• **About this exercise**: Reproduce the records that follow in full, excluding any picture they contain.

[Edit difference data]
☆ ☆ ☆ ☆

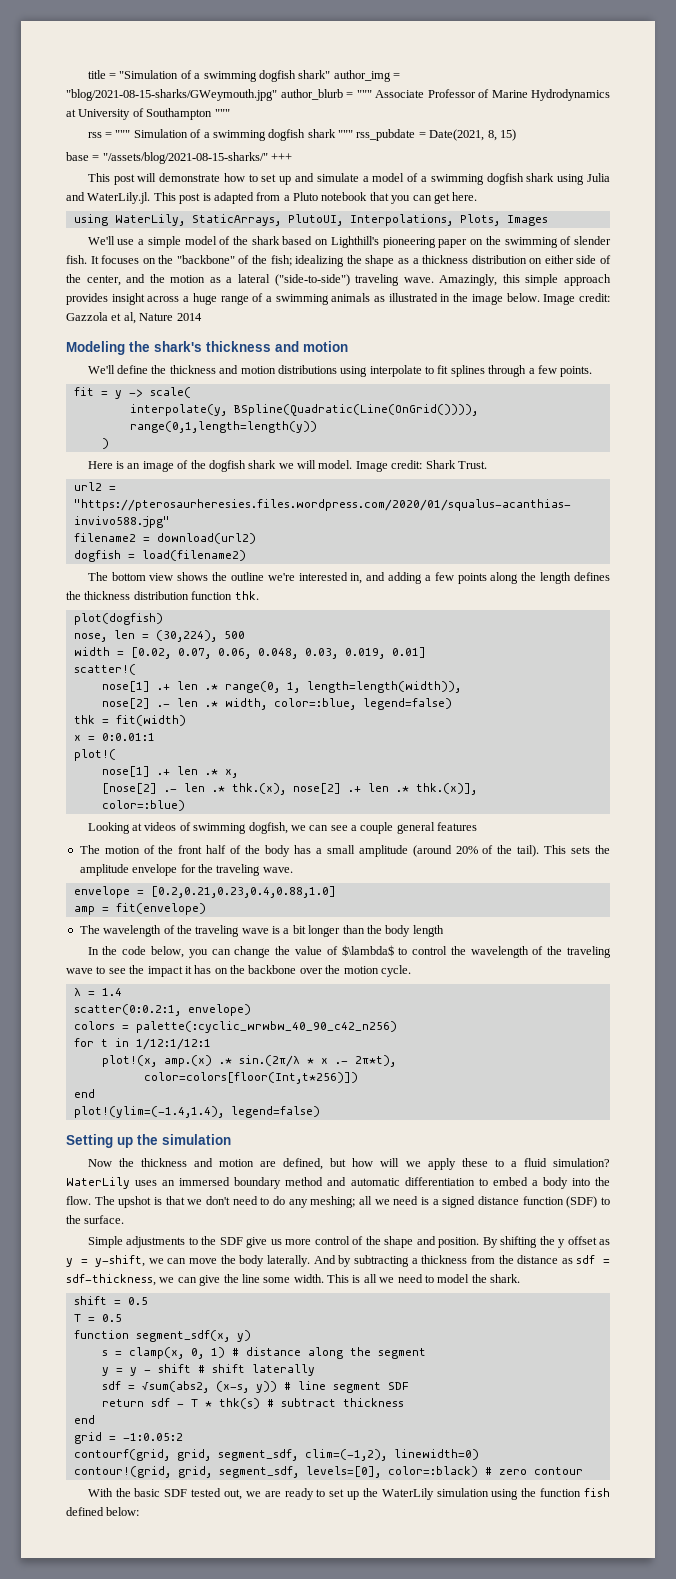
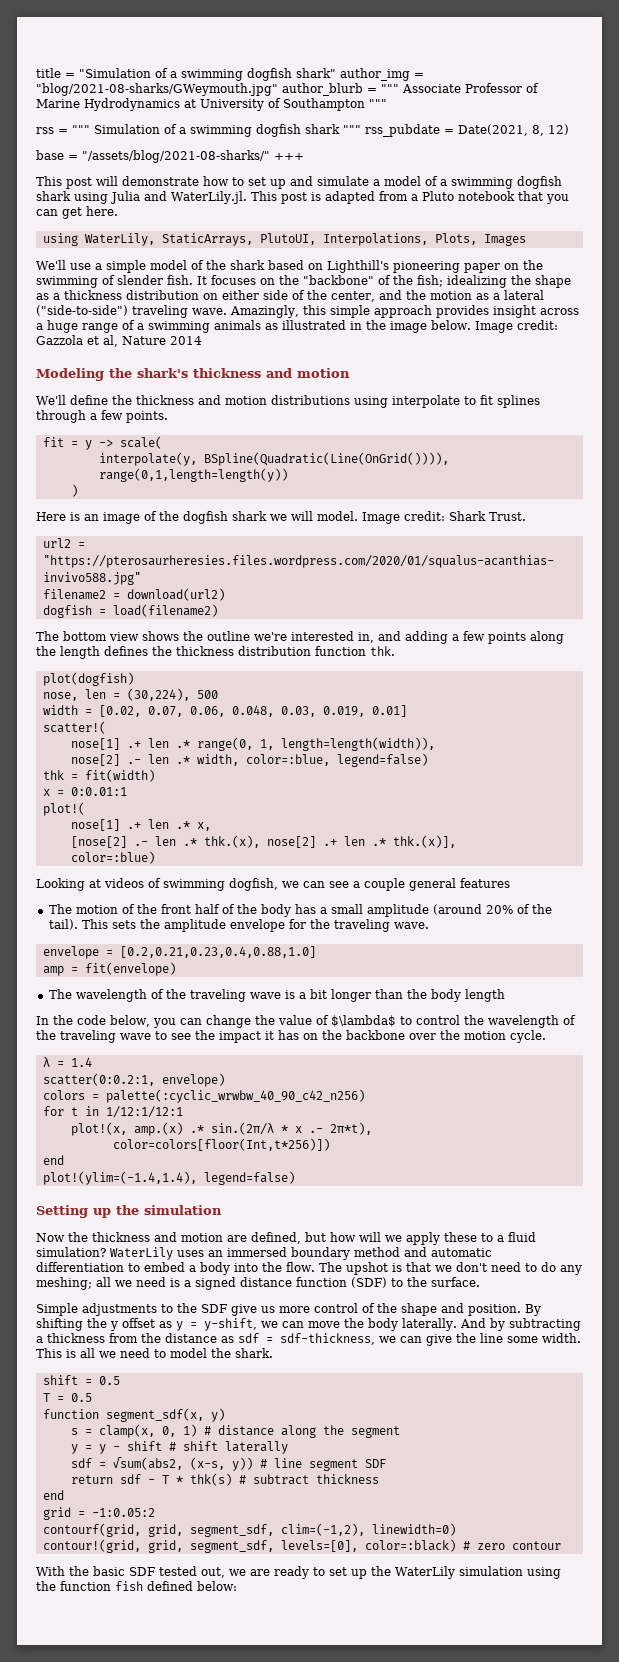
[66,89,277,101] "blog/2021-08-15-sharks/GWeymouth.jpg" -> [36,83,278,96] "blog/2021-08-sharks/GWeymouth.jpg"
[499,129,516,141] 15) -> [548,124,569,135] 12)
[102,152,268,164] "/assets/blog/2021-08-15-sharks/" -> [82,150,270,163] "/assets/blog/2021-08-sharks/"

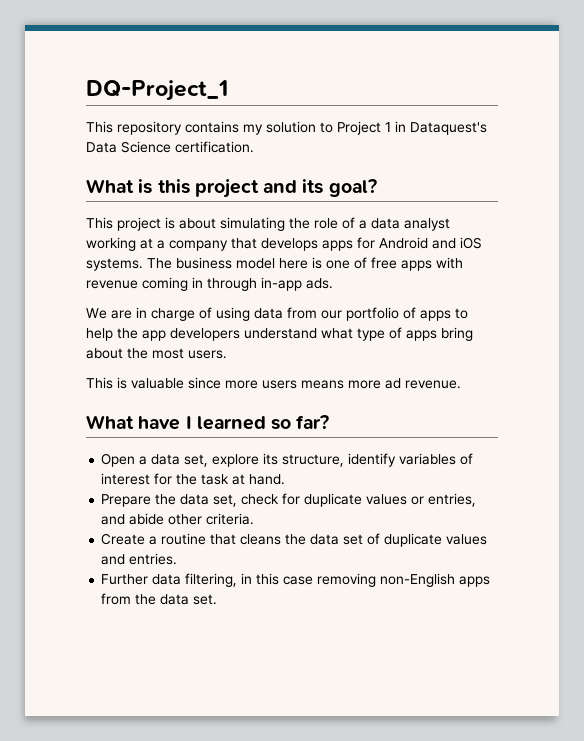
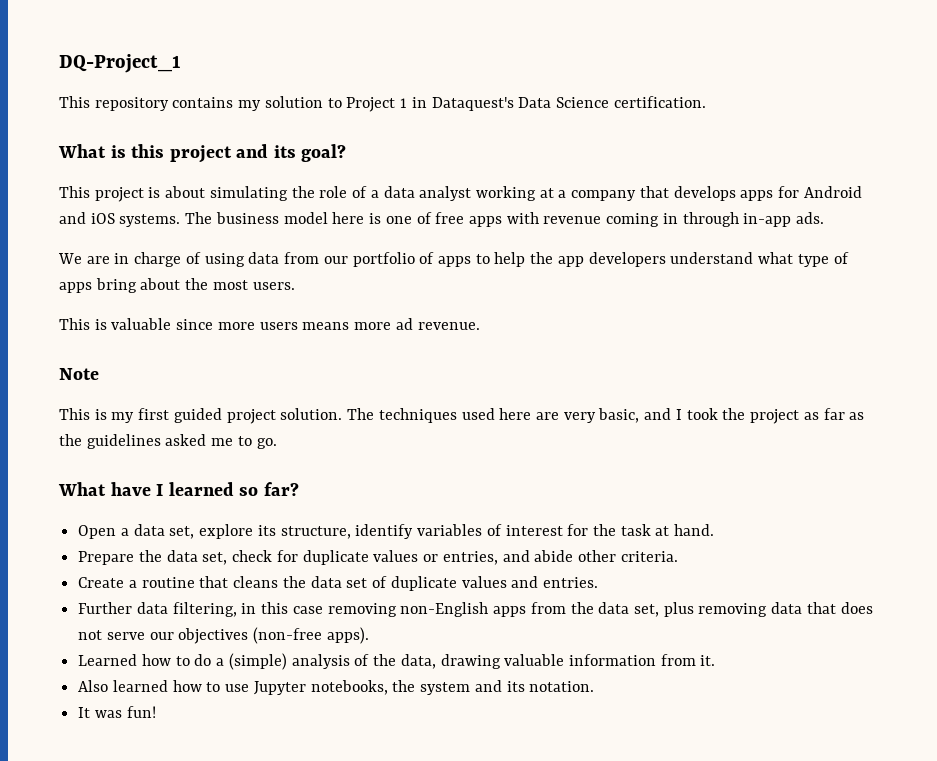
(461, 384) none -> [59,368,99,380] [59,408,865,424] [59,434,277,449] // Note // This is my first guided project solution. The techniques used here are very basic, and I took the project as far as the guidelines asked me to go.
[193,594,218,605] set. -> [633,602,873,617] [78,627,369,644] [78,653,716,670] [78,680,595,695] [78,706,156,718] set, plus removing data that does not serve our objectives (non-free apps). // Learned how to do a (simple) analysis of the data, drawing valuable information from it. // Also learned how to use Jupyter notebooks, the system and its notation. // It was fun!

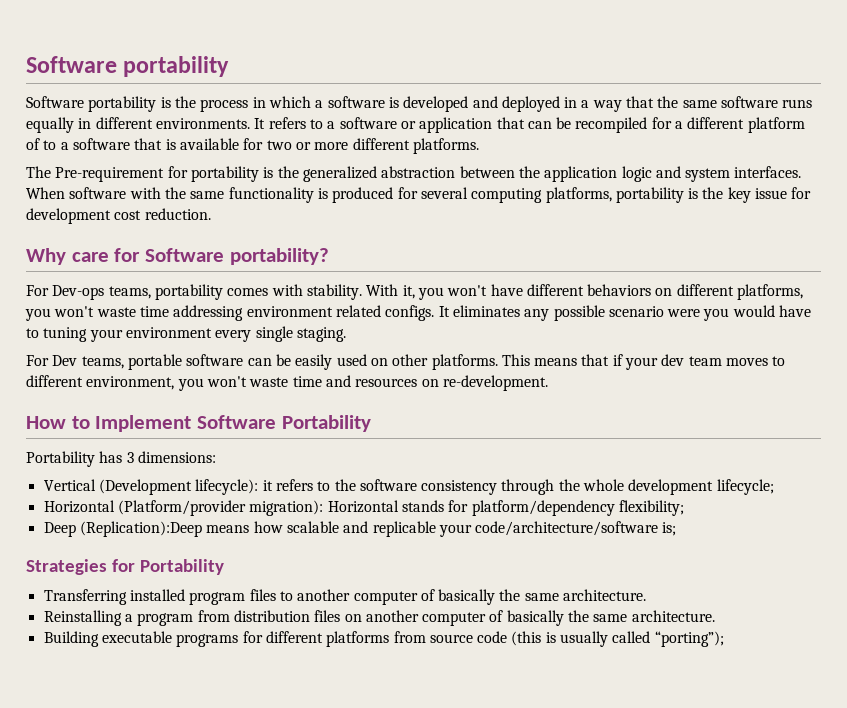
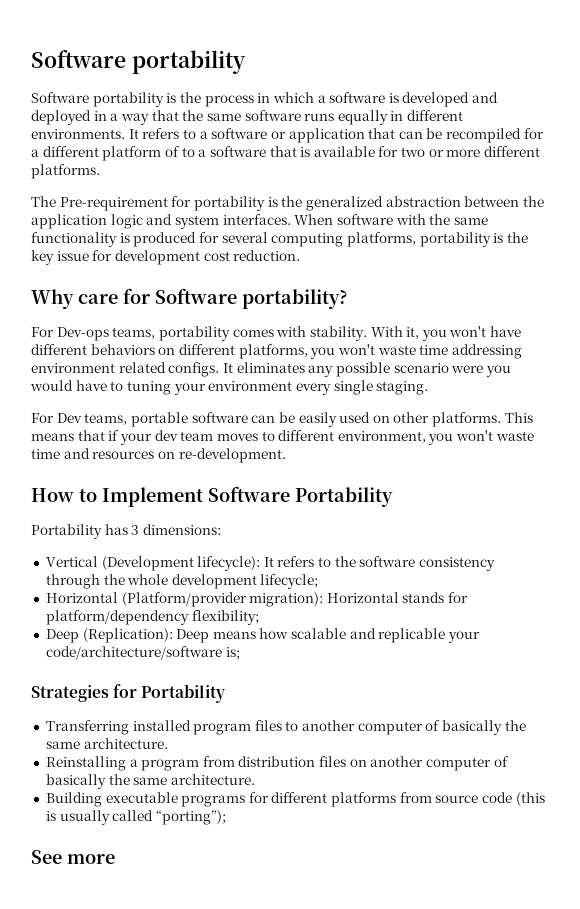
[262,480,273,491] it -> [263,557,274,567] It
[79,521,202,537] (Replication):Deep -> [82,628,210,643] (Replication): Deep
(724, 639) none -> [31,850,115,864] // See more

☆ ☆ ☆ ☆

• **Response to this task**:
[66,89,277,101] "blog/2021-08-15-sharks/GWeymouth.jpg" -> [36,83,278,96] "blog/2021-08-sharks/GWeymouth.jpg"
[499,129,516,141] 15) -> [548,124,569,135] 12)
[102,152,268,164] "/assets/blog/2021-08-15-sharks/" -> [82,150,270,163] "/assets/blog/2021-08-sharks/"

(461, 384) none -> [59,368,99,380] [59,408,865,424] [59,434,277,449] // Note // This is my first guided project solution. The techniques used here are very basic, and I took the project as far as the guidelines asked me to go.
[193,594,218,605] set. -> [633,602,873,617] [78,627,369,644] [78,653,716,670] [78,680,595,695] [78,706,156,718] set, plus removing data that does not serve our objectives (non-free apps). // Learned how to do a (simple) analysis of the data, drawing valuable information from it. // Also learned how to use Jupyter notebooks, the system and its notation. // It was fun!

[262,480,273,491] it -> [263,557,274,567] It
[79,521,202,537] (Replication):Deep -> [82,628,210,643] (Replication): Deep
(724, 639) none -> [31,850,115,864] // See more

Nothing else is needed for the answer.